THE REFUGEES, by Viet Thanh Nguyen. Grove Press, 207 pp., $25.
The mainstreaming of xenophobia that occurred during the last election cycle is a shocking reversal for a country once proud to be known as a melting pot. It was in this context that Vietnamese-American author Viet Thanh Nguyen published an op-ed piece in The New York Times last December about the importance of storytelling in shaping our national identity. “Through identifying with characters and people who are nothing like us, through destroying the walls between ourselves and others, the people who love words . . . break down the boundaries that separate us,” he wrote.
That is the mission he joined with the 2015 publication of his Pulitzer Prize-winning novel, “The Sympathizer,” the brilliantly constructed confession of a Vietnamese spy in the years after the war, and continued with last year’s “Nothing Ever Dies,” a work of cultural criticism that examines the way the Vietnam War is both remembered and forgotten in everything from novels and movies to monuments and souvenirs. His new book, “The Refugees,” comes at the project with yet another literary tactic — eight stories, each exploring the refugee experience from a different angle.
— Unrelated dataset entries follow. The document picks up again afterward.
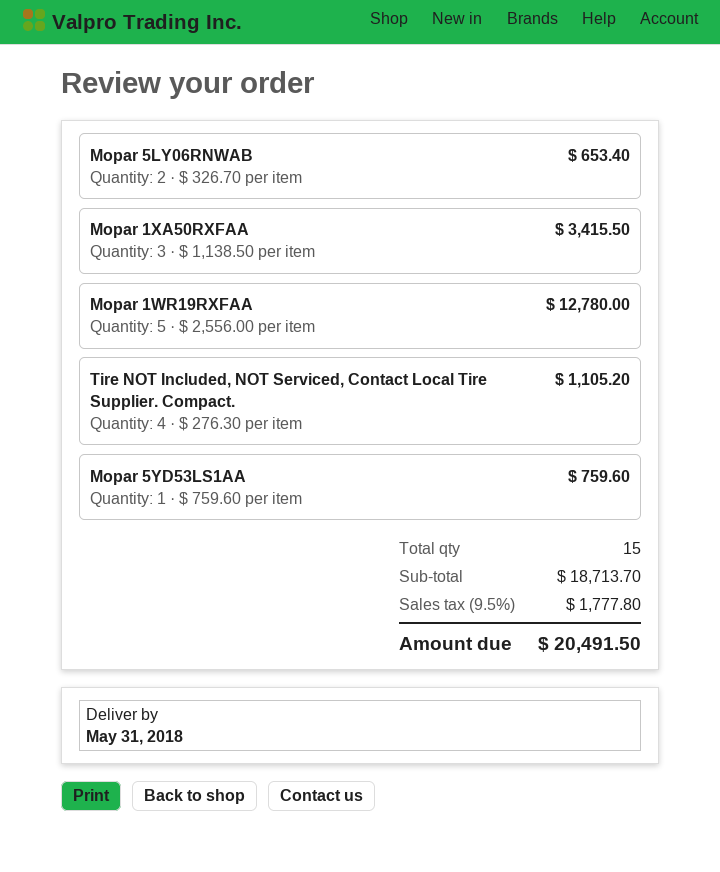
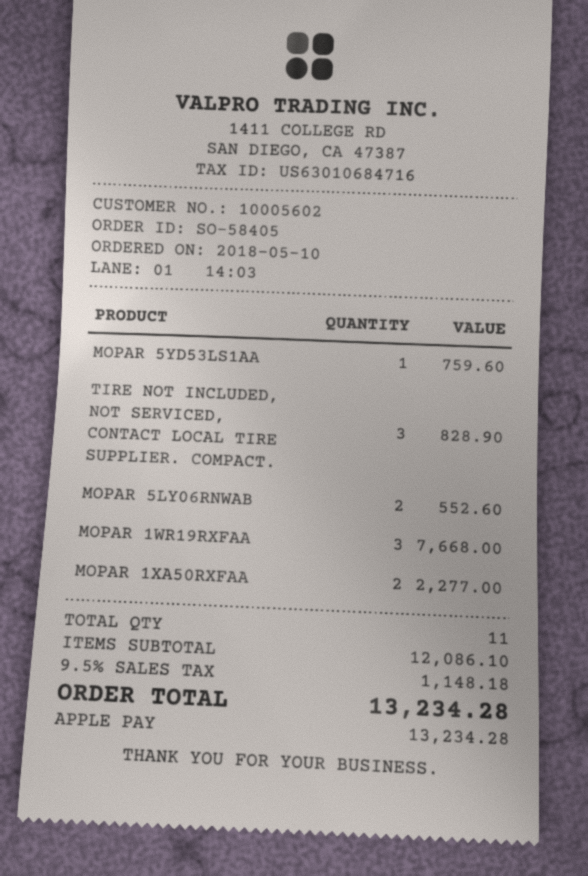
Mopar 5LY06RNWAB: 2 for 653.40 -> 2 for 552.60
Mopar 1XA50RXFAA: 3 for 3415.50 -> 2 for 2277.00
Mopar 1WR19RXFAA: 5 for 12780.00 -> 3 for 7668.00
Tire NOT Included, NOT Serviced, Contact Local Tire Supplier. Compact.: 4 for 1105.20 -> 3 for 828.90
total quantity: 15 -> 11
subtotal: 18713.70 -> 12086.10
tax: 9.5% = 1777.80 -> 9.5% = 1148.18
total: 20491.50 -> 13234.28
Born in Vietnam in 1971, Nguyen came to the United States in ’75, among hundreds of thousands who fled after the fall of Saigon. He grew up in Southern California and now lives in Los Angeles. As he poignantly notes in the acknowledgments, his son is almost the age that he was when he became a refugee.
The opening story, “Black-Eyed Women,” is told by a ghostwriter who specializes in survivors of tragedy. Her latest client is the only person who walked away from a plane crash that killed 173 people, including his wife and children. Her own past uniquely qualifies her for this project, as we learn when she receives a visit from her brother, a ghost. He was murdered when he tried to protect her from rape during their family’s escape from Vietnam by boat. Twenty-five years later, he still seems to be 15, he is still soaking wet and he still smells like the boat the family escaped on, “rancid with human sweat and excreta.”
Though the narrator had not believed in ghosts previously, she is quick to come around. After all, she has lived all these years with what she thinks of as a “parrot crouched on my shoulder, roosting there ever since we let my brother go into the sea, and it came to me that letting it speak was the only way to get rid of it.”
“Tell me something,” it says to her brother. “Why did I live and you die?”
“You died too,” he explains. “You just don’t know it.”
With this answer, the ghostwriter’s terrible grief is finally unleashed. The next time she is offered a tragedy memoir, she declines. She is writing her own.
This is the most brutal story; others have a softer kind of melancholy, with ironic moments created by the absurdities of life — such as what happens when a man looking to thank the family of the donor of his new liver finds there are hundreds of people with the surname Vu in the Orange County phone book (“The Transplant”). Or what a wife can do when her increasingly senile husband permanently mistakes her for an old girlfriend (“I’d Love You to Want Me”). Or when an 18-year-old Vietnamese boy is resettled after the war with a pair of gay men who live in a purple Victorian in San Francisco (“The Other Man).”
The last story, “Fatherland,” is set in present-day Vietnam. “It was a most peculiar thing to do, or so everyone said on hearing the story of how Phuong’s father had named his second set of children after his first.” Now the first Phuong, who grew up in the United States, changed her name to Vivien, and became a pediatrician, suddenly announces her intention to come to Saigon for a visit. The Vietnamese Phuong, who works as a restaurant hostess, is thrilled to meet her cosmopolitan half-sister with her fancy luggage and credit cards, her elaborate plans for touring the sights, and the question nobody’s ever been brave enough to ask — why give them our names? — which gets an answer nobody expects.
By the end of the visit, the girls feel they are close enough to reveal secrets. But their revelations only show how far apart they really are.
As our first major Vietnamese-American writer, Nguyen is a prodigious genius making up for lost time. Good thing we let him in.